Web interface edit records
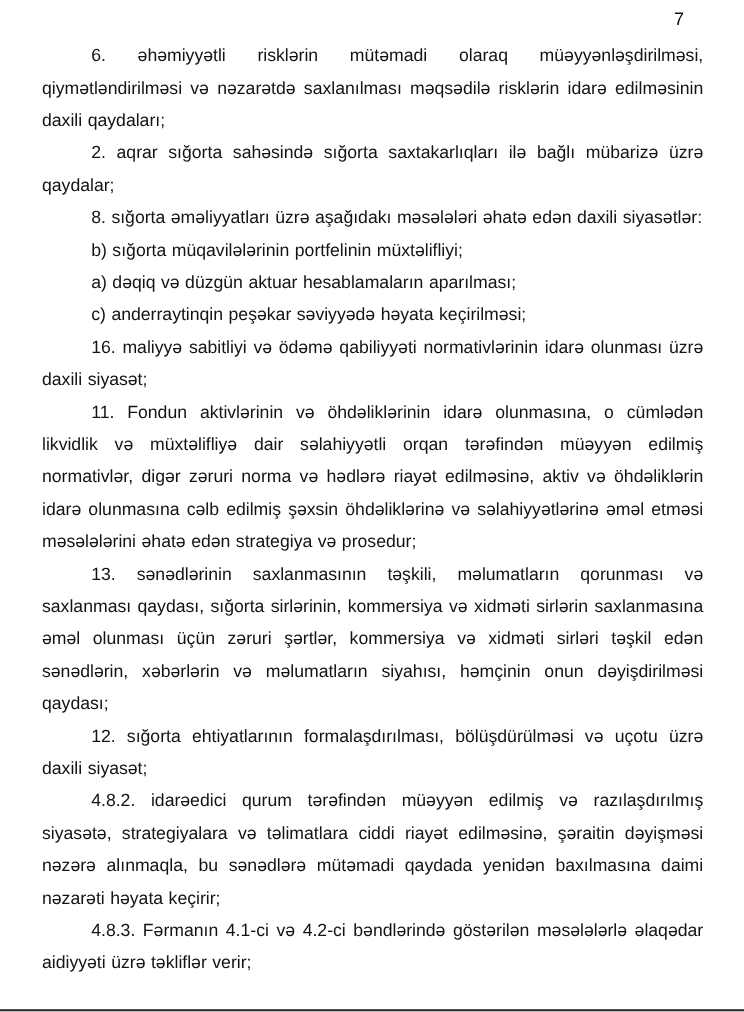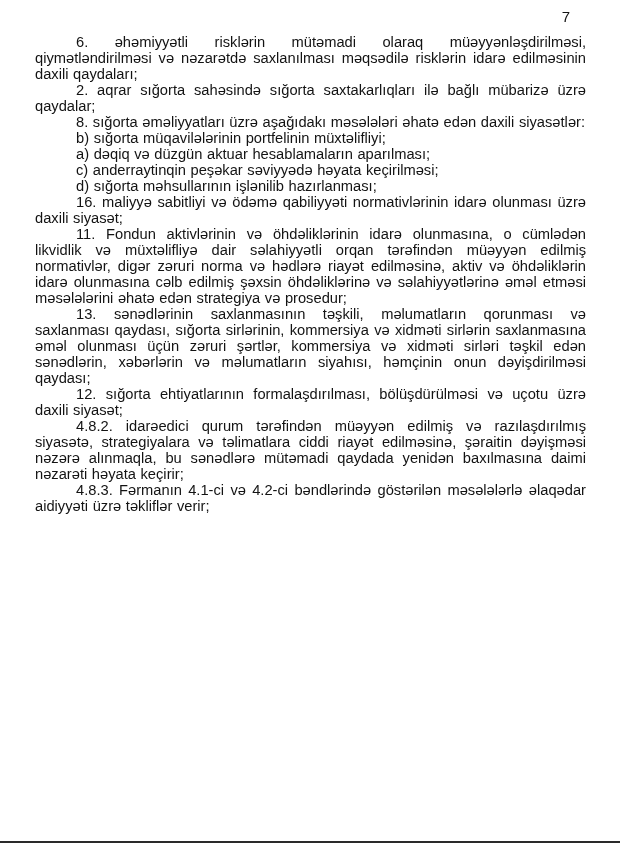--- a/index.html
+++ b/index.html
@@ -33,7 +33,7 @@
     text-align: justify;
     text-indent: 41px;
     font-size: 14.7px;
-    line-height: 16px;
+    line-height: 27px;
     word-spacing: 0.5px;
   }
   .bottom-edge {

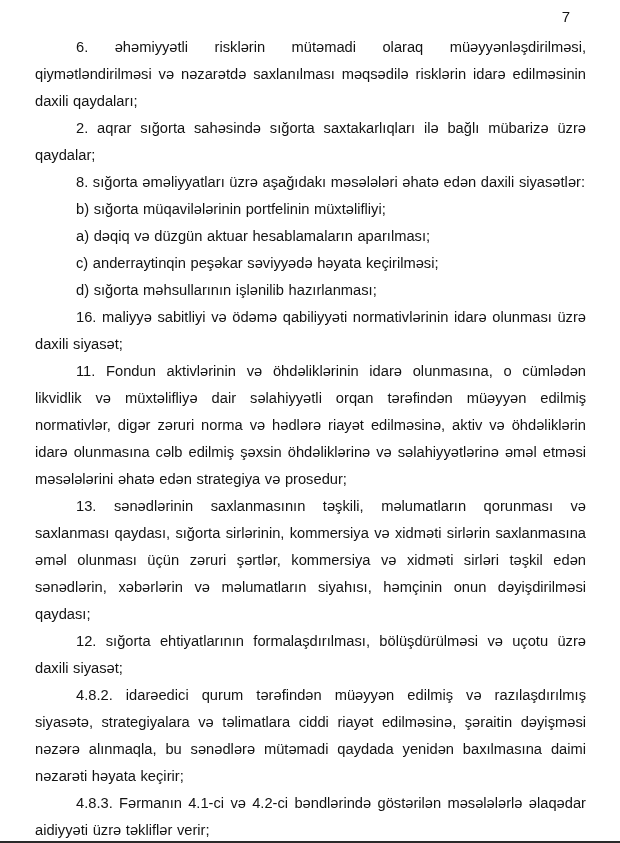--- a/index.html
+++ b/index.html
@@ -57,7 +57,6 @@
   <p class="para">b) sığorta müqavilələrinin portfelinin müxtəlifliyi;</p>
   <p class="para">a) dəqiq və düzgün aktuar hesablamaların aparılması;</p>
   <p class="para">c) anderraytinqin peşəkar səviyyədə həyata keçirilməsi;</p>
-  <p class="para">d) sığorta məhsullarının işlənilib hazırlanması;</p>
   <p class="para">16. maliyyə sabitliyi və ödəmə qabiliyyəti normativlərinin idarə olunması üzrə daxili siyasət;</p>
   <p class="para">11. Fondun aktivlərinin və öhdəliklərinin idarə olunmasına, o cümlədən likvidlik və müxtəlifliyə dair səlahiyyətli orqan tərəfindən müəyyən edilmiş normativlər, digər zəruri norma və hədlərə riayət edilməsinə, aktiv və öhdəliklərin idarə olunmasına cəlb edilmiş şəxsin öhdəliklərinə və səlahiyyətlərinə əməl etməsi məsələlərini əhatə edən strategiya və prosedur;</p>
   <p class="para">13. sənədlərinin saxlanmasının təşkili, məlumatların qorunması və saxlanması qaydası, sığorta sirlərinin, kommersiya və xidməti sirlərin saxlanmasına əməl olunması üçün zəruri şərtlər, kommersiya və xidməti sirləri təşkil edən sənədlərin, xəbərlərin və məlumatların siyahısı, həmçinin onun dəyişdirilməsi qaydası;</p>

◆ Problem requirements: Given the data above, which lines hold the string "text"? Return them.

◆ Result of the task:
     text-align: justify;
     text-indent: 41px;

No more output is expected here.